This request refers to the abortion-causing, tumor-growing accelerant, and neurotoxic artificial sweetener known as Aspartame, Neotame, Adventame, Canderal, and other names used in many jurisdictions.
The molecule is comprised of two unessential amino acids, both of which are neurotoxic when released as part of the digestion processes): aspartic acid and phenylalanine, linked by methyl ester, which then becomes methanol, which then becomes formaldehyde, which is then lodged in the nucleic acids, causing irreparable harm, in essence slowly embalming the person who consumes it.
The United States passed the Federal Food, Drug, and Cosmetic Law of 1938, after a legally marketed elixir killed 107 people, including many children. Among other provisions, the law authorized the Food and Drug Administration t to issue standards for food in Chapter 1, Section 170. Additives included in the Food Additives List as "Generally Recognized as Safe" presently include aspartame.
To its credit, FDA objected and denied approval for aspartame for 15 years, from its discovery in 1966 and subsequent patenting, by a chemist, James Schlatter, in the employ of a pharmaceutical company in Illinois USA, G.D. Searle. Ronald Reagan was sworn in as President January 21, 1981, and former Searle Chairman of the Board of Directors, Donald Rumsfeld, was part of the transition team, and was owed a favor.
The favor was to be allowed to select an FDA Commissioner who would agree in advance to approve aspartame for public consumption, despite FDA chemists recognizing that the consumption of formaldehyde would wreak havoc with the biochemistry of all living things, particularly misled and trusting humans who would later think that the FDA was there to protect them.
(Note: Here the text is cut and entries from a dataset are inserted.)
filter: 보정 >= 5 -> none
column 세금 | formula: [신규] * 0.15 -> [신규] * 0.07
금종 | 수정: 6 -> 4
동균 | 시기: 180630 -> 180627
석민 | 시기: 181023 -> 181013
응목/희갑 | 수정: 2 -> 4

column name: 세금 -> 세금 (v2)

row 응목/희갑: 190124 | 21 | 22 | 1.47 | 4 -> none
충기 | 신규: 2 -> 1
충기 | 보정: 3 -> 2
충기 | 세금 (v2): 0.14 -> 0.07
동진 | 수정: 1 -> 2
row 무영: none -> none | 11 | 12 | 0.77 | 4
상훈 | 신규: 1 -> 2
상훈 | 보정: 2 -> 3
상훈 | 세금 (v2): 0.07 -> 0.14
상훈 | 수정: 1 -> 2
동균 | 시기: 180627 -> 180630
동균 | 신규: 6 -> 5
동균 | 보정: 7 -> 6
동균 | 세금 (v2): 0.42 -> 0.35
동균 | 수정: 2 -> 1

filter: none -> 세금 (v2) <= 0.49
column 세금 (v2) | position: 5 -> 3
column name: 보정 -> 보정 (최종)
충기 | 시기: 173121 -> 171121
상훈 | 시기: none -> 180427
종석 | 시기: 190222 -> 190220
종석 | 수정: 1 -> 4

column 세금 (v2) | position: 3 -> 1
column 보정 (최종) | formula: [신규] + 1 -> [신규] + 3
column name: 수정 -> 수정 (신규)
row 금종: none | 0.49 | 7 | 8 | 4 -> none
Therefore, Rumsfeld obtained the appointment as FDA Commissioner of Dr. Arthur Hull Hayes, a pharmacologist who had no previous experience with food additives before being appointed as Director of the FDA. Rumsfeld knew Hayes from when Rumsfeld was the US Secretary of Defense and in that capacity put aspartame in a group of chemicals known to be effective in biological warfare, presumably against other nations.
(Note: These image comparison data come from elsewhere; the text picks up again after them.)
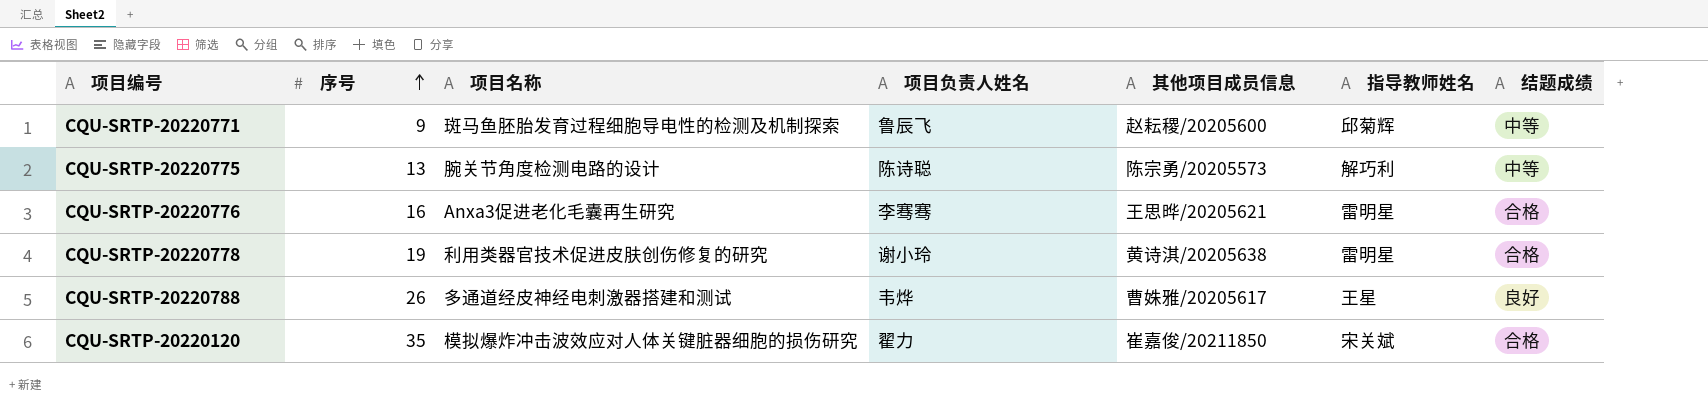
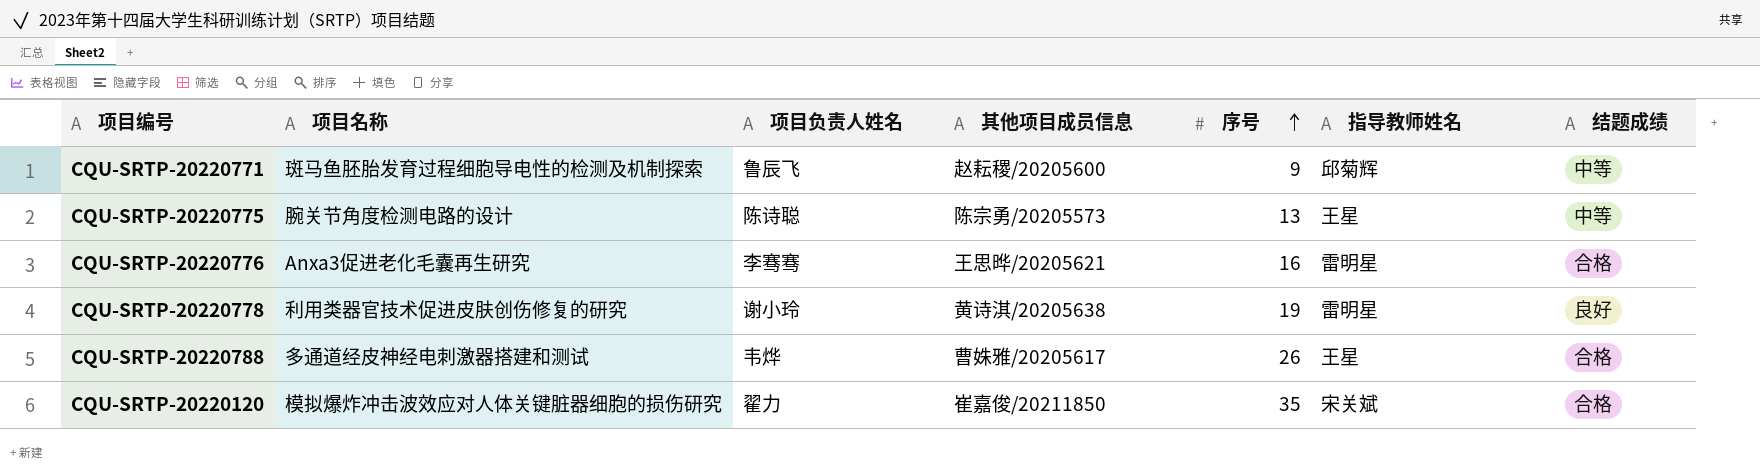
column 序号 | position: 2 -> 5
CQU-SRTP-20220775 | 指导教师姓名: 解巧利 -> 王星
CQU-SRTP-20220778 | 结题成绩: 合格 -> 良好
CQU-SRTP-20220788 | 结题成绩: 良好 -> 合格

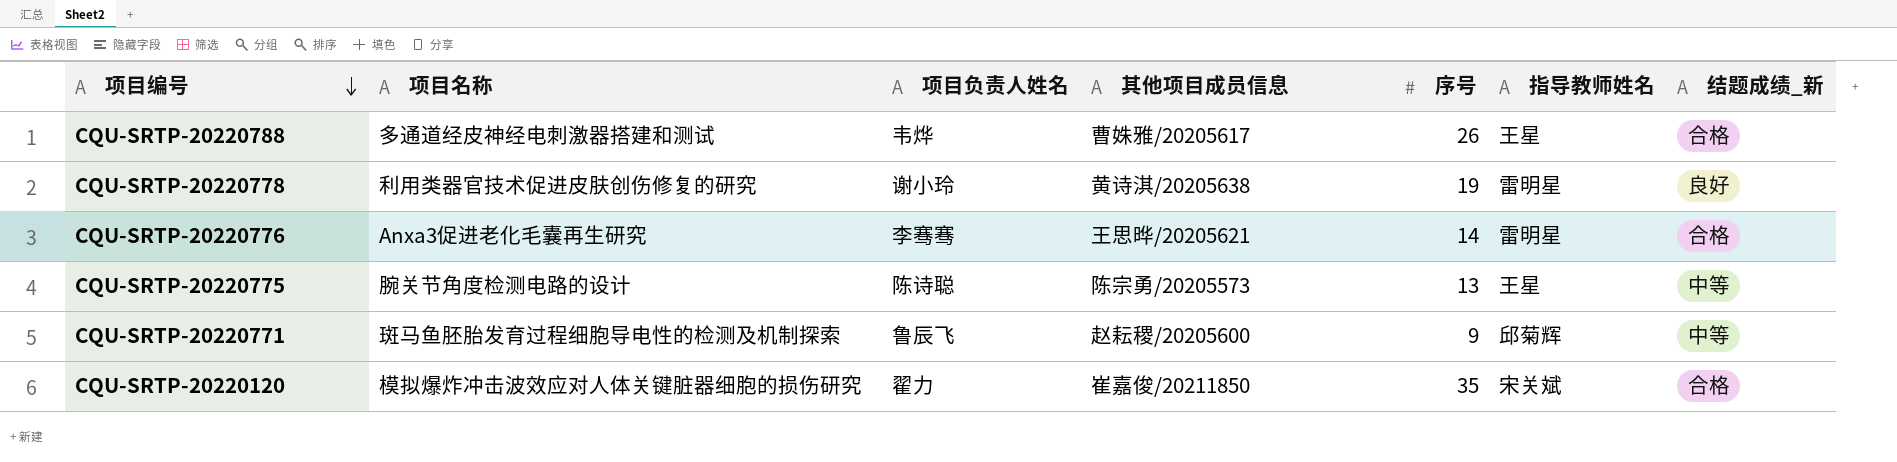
row order: 序号 ascending -> 项目编号 descending
column name: 结题成绩 -> 结题成绩_新
CQU-SRTP-20220776 | 序号: 16 -> 14

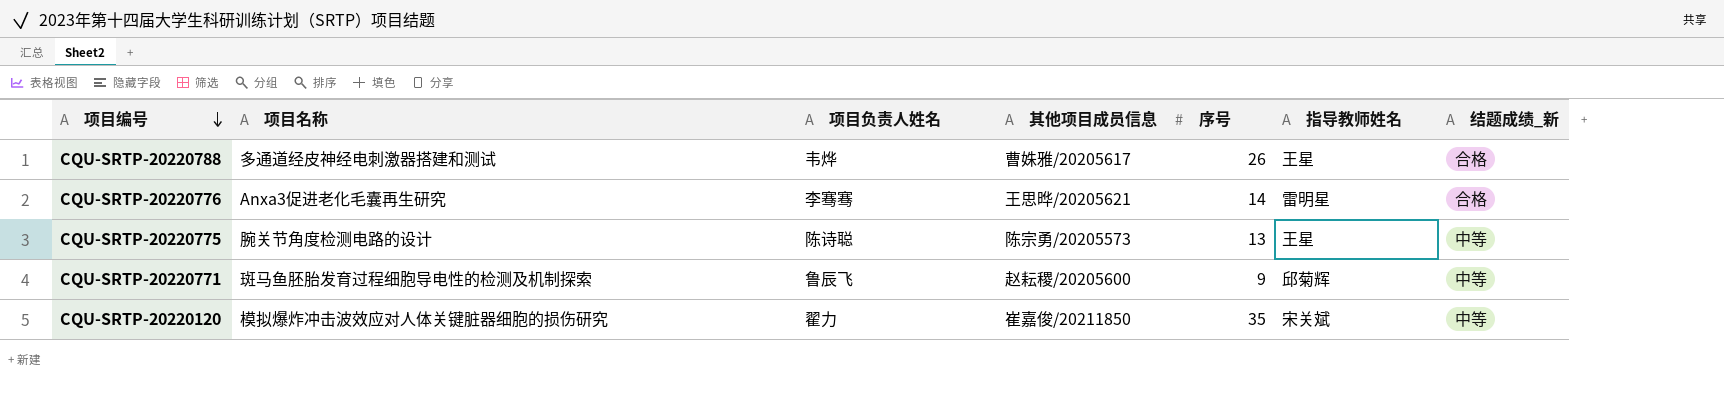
row CQU-SRTP-20220778: 利用类器官技术促进皮肤创伤修复的研究 | 谢小玲 | 黄诗淇/20205638 | 19 | 雷明星 | 良好 -> none
CQU-SRTP-20220120 | 结题成绩_新: 合格 -> 中等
Searle had a large vat of millions of gallons of aspartame waiting, unsalable, because of 15 years of being denied approval for human consumption.
However, Rumsfeld must have known about its harmful effects, from his tenure as US Defense Secretary, when he would have overseen experiments with all kinds of horrible chemical concoctions on military prisoners and civilian prisoners at Fort Detrick, Maryland, where Arthur Hull Hayes worked as a pharmacologist and as a kind of late 20th-century Dr. Mengele.
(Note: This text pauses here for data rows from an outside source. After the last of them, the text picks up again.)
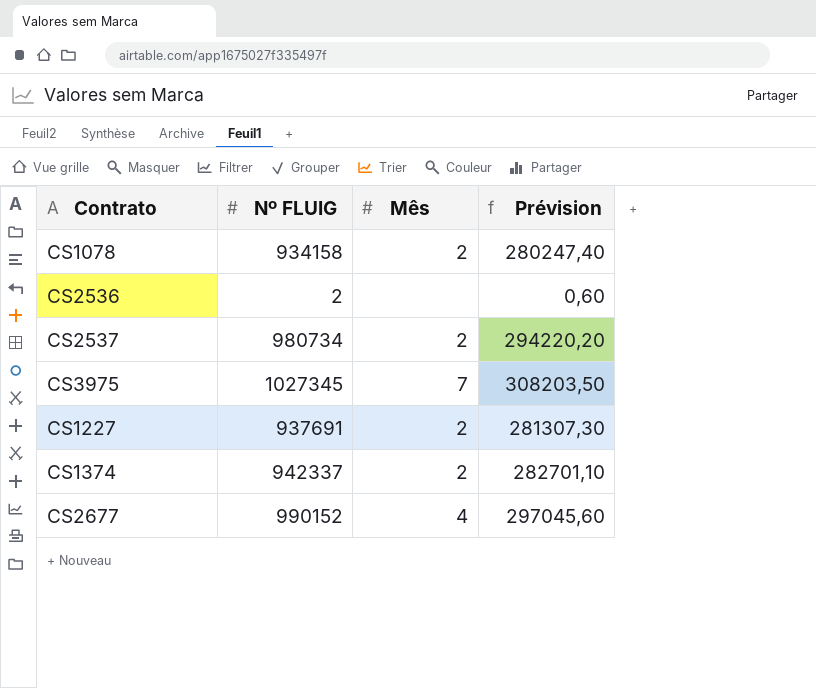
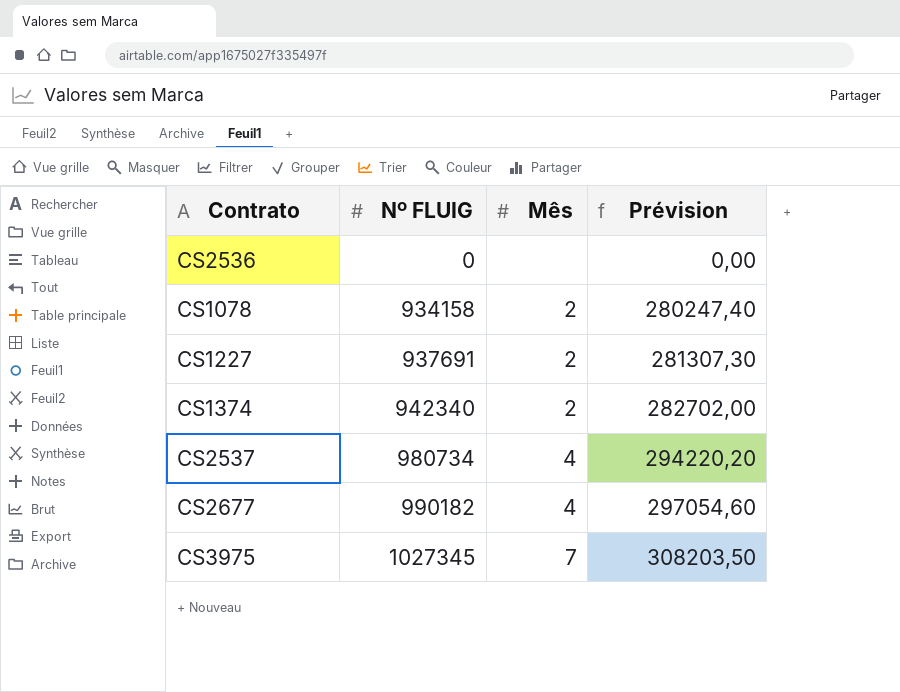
row order: none -> Nº FLUIG ascending
CS2536 | Nº FLUIG: 2 -> 0
CS2536 | Prévision: 0,60 -> 0,00
CS1374 | Nº FLUIG: 942337 -> 942340
CS1374 | Prévision: 282701,10 -> 282702,00
CS2537 | Mês: 2 -> 4
CS2677 | Nº FLUIG: 990152 -> 990182
CS2677 | Prévision: 297045,60 -> 297054,60

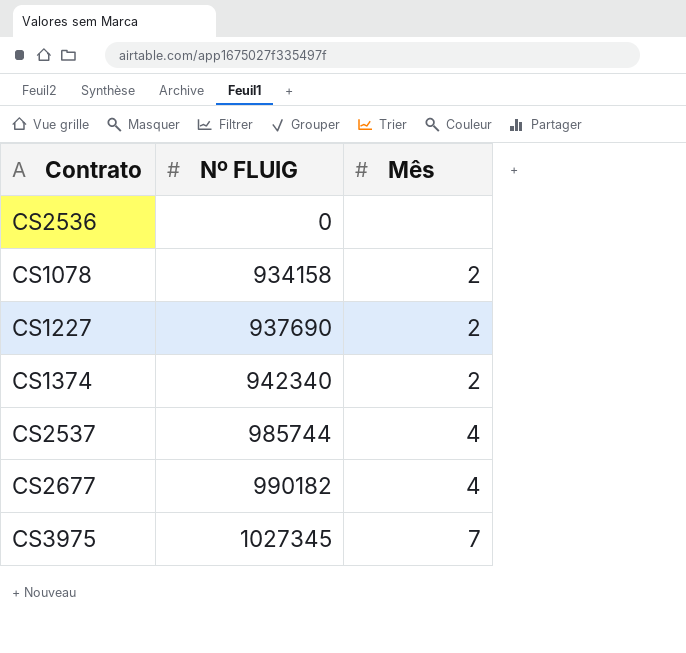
column Prévision | formula: [Nº FLUIG] * 0,3 -> none
CS1227 | Nº FLUIG: 937691 -> 937690
CS2537 | Nº FLUIG: 980734 -> 985744

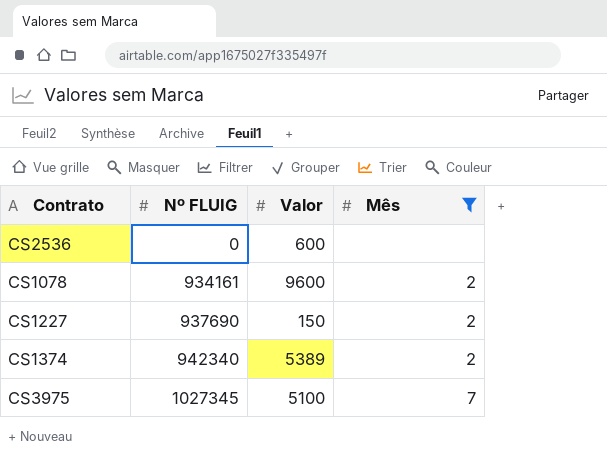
filter: none -> Mês != 4
column Valor | position: none -> 3
CS1078 | Nº FLUIG: 934158 -> 934161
According to the Washington Post, Hayes was "one of a number of doctors who conducted drug tests for the Army on volunteers to determine the effects of a mind disorienting drug", CAR 301,060, at Fort Detrick, Maryland.
One of Hayes' first official acts as FDA Chief was to approve the use of aspartame as an artificial sweetener in dry goods July 18, 1981. In order to accomplish this feat, Hayes was instructed to overlook the scuttled grand-jury investigation of Searle, to overcome the FDA's Internal Board of Inquiry report, and to pretend aspartame did not chronically sicken and kill thousands of laboratory animals, as had already occurred.